Uśmiechnęłam się. To słodkie, że Harry jest taki opiekuńczy. Nagle grupka piszczących dziewczyn wpadła do sali. Popatrzyłam się na nie zdziwiona. Każda wykrzykiwała imię lub nazwisko Hazzy.  Nagle do sali wpadł jakiś facet i zaczął siłą wyprowadzać fanki. Kiedy już mieliśmy spokój, zaczęłam się śmiać. Harry dołączył do mnie po chwili.
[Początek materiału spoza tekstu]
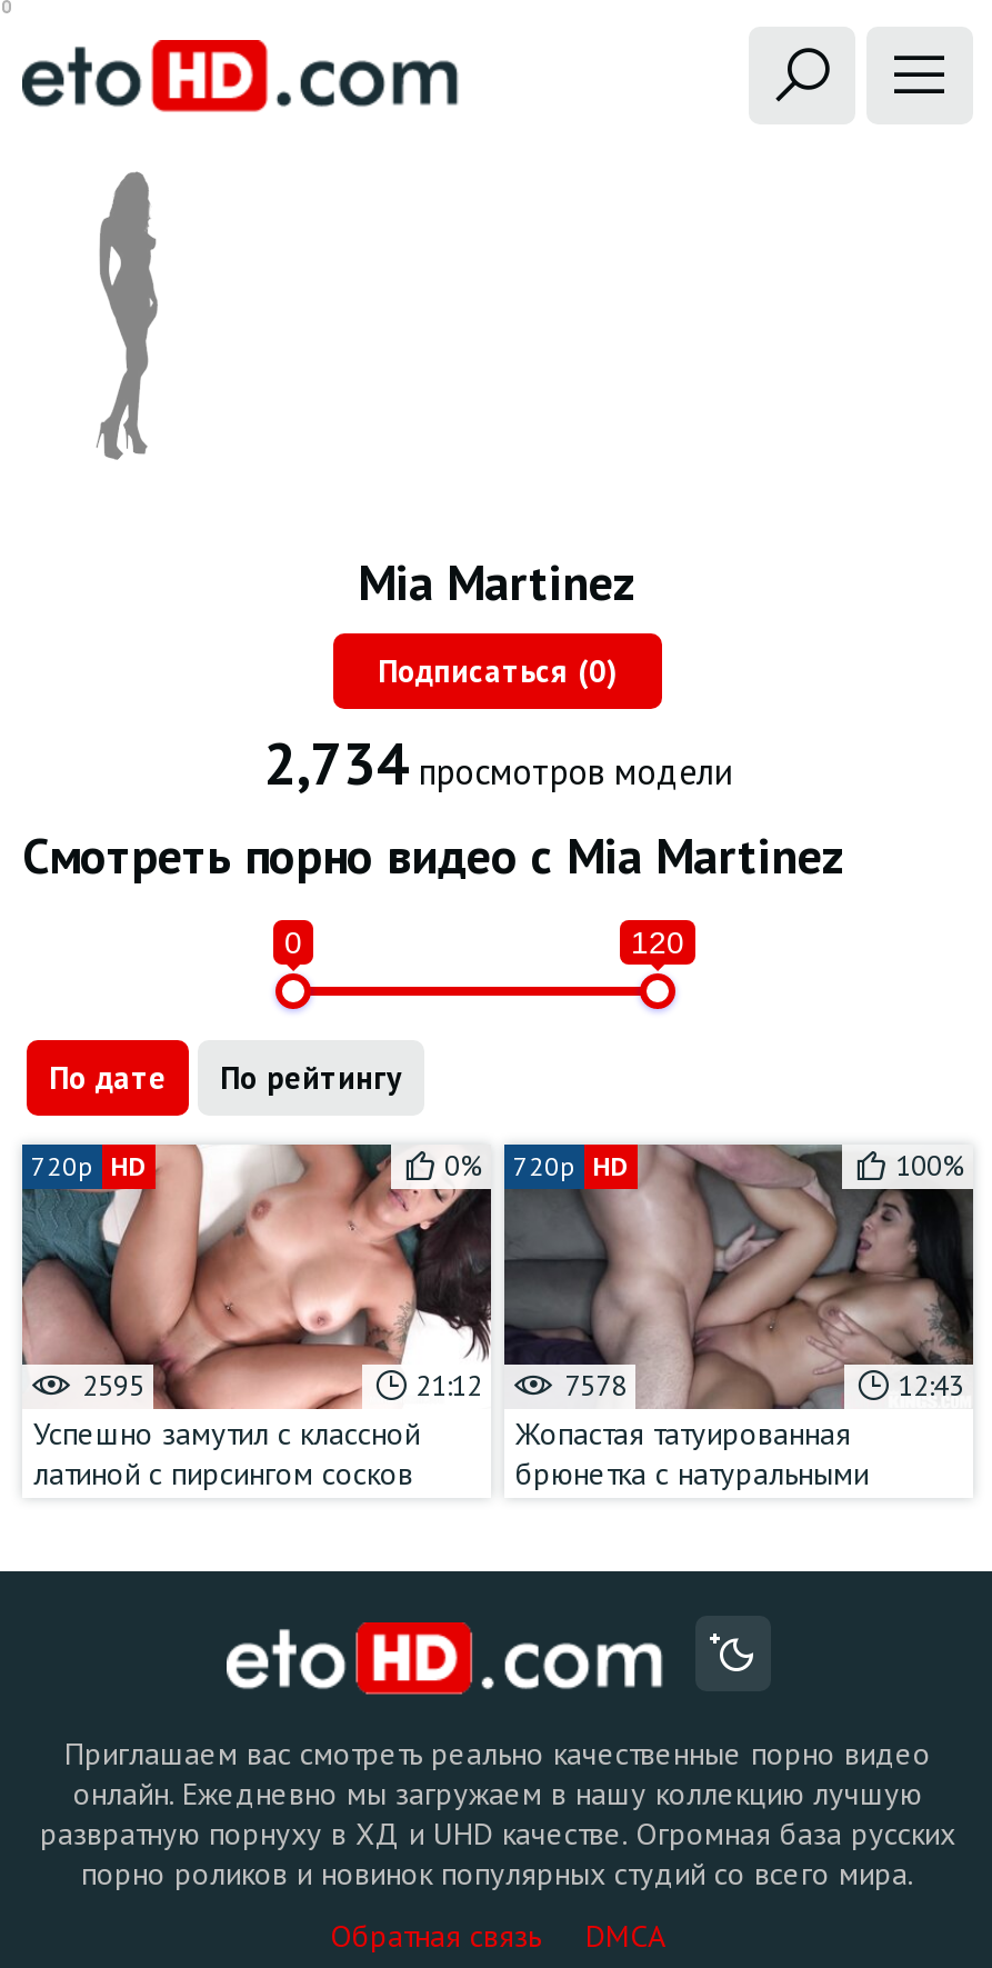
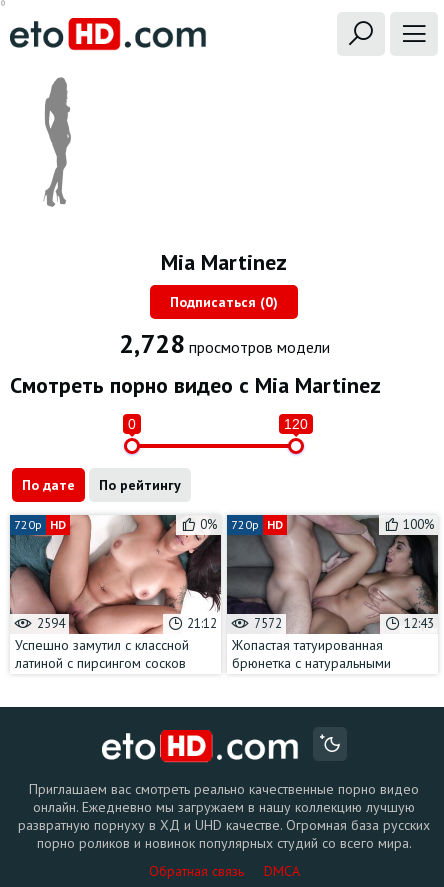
[263,727,732,800] 2,734 просмотров модели -> [118,327,330,360] 2,728 просмотров модели
[76,1366,144,1404] 2595 -> [34,615,65,632] 2594
[415,1366,627,1404] 21:12 7578 -> [187,615,282,632] 21:12 7572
- Ty to nawet nie masz spokoju w szpitalu… - powiedziałam, opanowując śmiech. Odgarnęłam brązowe, sięgające do obojczyków włosy do tyłu, a grzywkę przeczesałam palcami. Do pomieszczenia weszła teraz pielęgniarka, jak wywnioskowałam po ubiorze. Przed sobą wiozła jakiś wózek, a na nim bandaże, wody utlenione i różne inne rzeczy. Uśmiechnęła się do nas i przywitała. Razem z Harry odpowiedzieliśmy ‘dzień dobry’, a ona usiadła na  krzesełku, po lewej stronie łóżka. Po prawej siedział Loczek.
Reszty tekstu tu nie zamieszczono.